PS2. putting your code into TTS does not promise any financial return of course but contributing to a well-known repo could be useful to promote your name and work.

1 Like

Have a look at the link – it outputs a .wav file. We currently use the standard Griffin-Lim vocoder algo. The implementation behind the web interface is a standalone linux binary compiled from our code.

We will consider adding the code to the repo.

Yeah I tried the site already. Result sounds really good even though it is just GL. Good work !

I confirm this.

Mozilla a bit ago recognized my work with mentions even on Mozilla Hack, people keep contacting about .NET collaborations for STT, there are too many that I CAN’T accept them all.
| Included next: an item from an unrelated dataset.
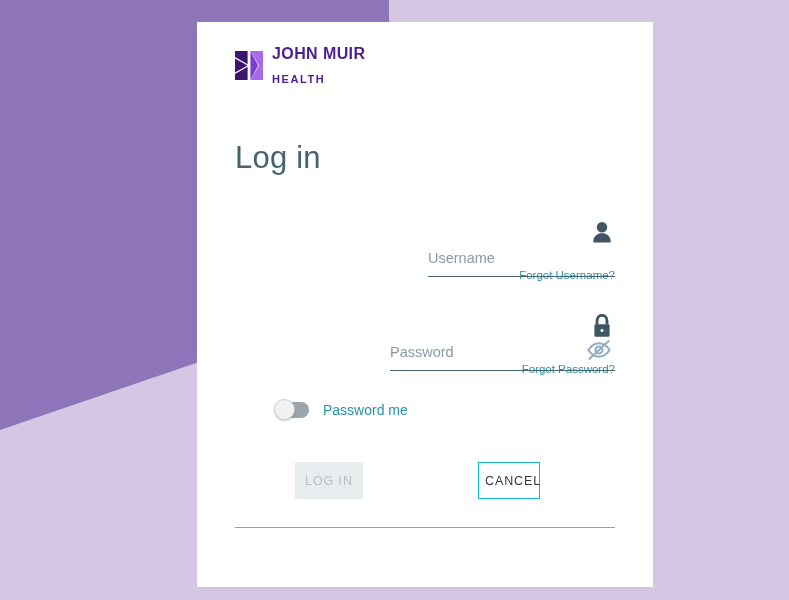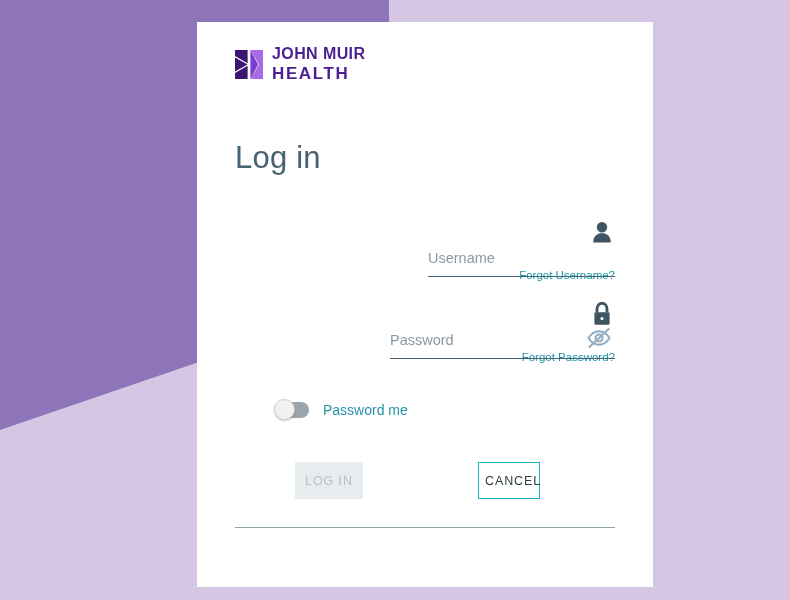"HEALTH" .logo-line2 { font-size: 17px -> 11px; margin-top: 3px -> 12px }
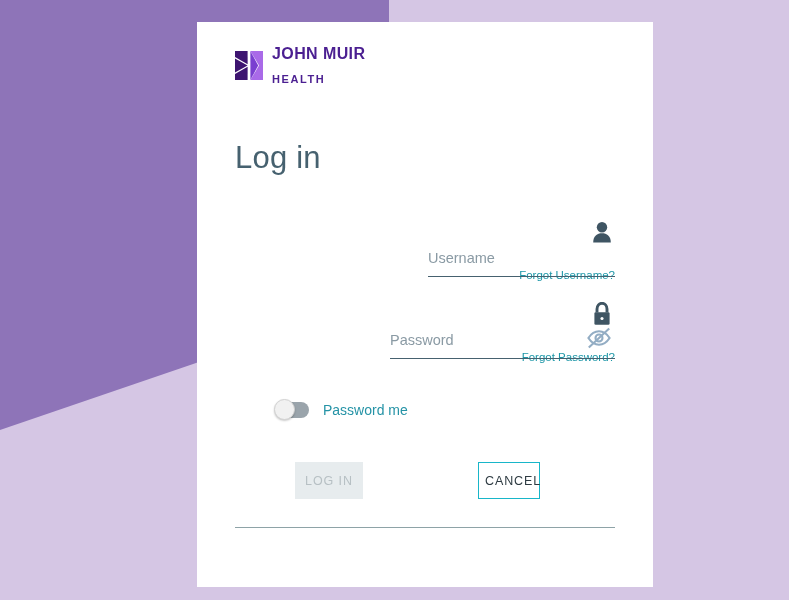"Password" .field--password { top: 278px -> 290px }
This is a current development for a lot of companies and people, there’s a high chance of getting a lot of projects with a bit of visibility.

1 Like
  1. Have you posted the code somewhere?
  2. Have you looked at the FastSpeech-based implementations, as well?
  3. The link you posted seems to be giving authorization errors.

Hello,

  1. No, the code hasn’t been published anywhere yet;
  2. No;
  3. The link is plain http, which is something some browsers moan about.

The code is compatible/works with with the models trained by the Tacotron implementation of MozillaTTS.

That’s very interesting. Are you planning to release it with an open source license?

We haven’t decided yet.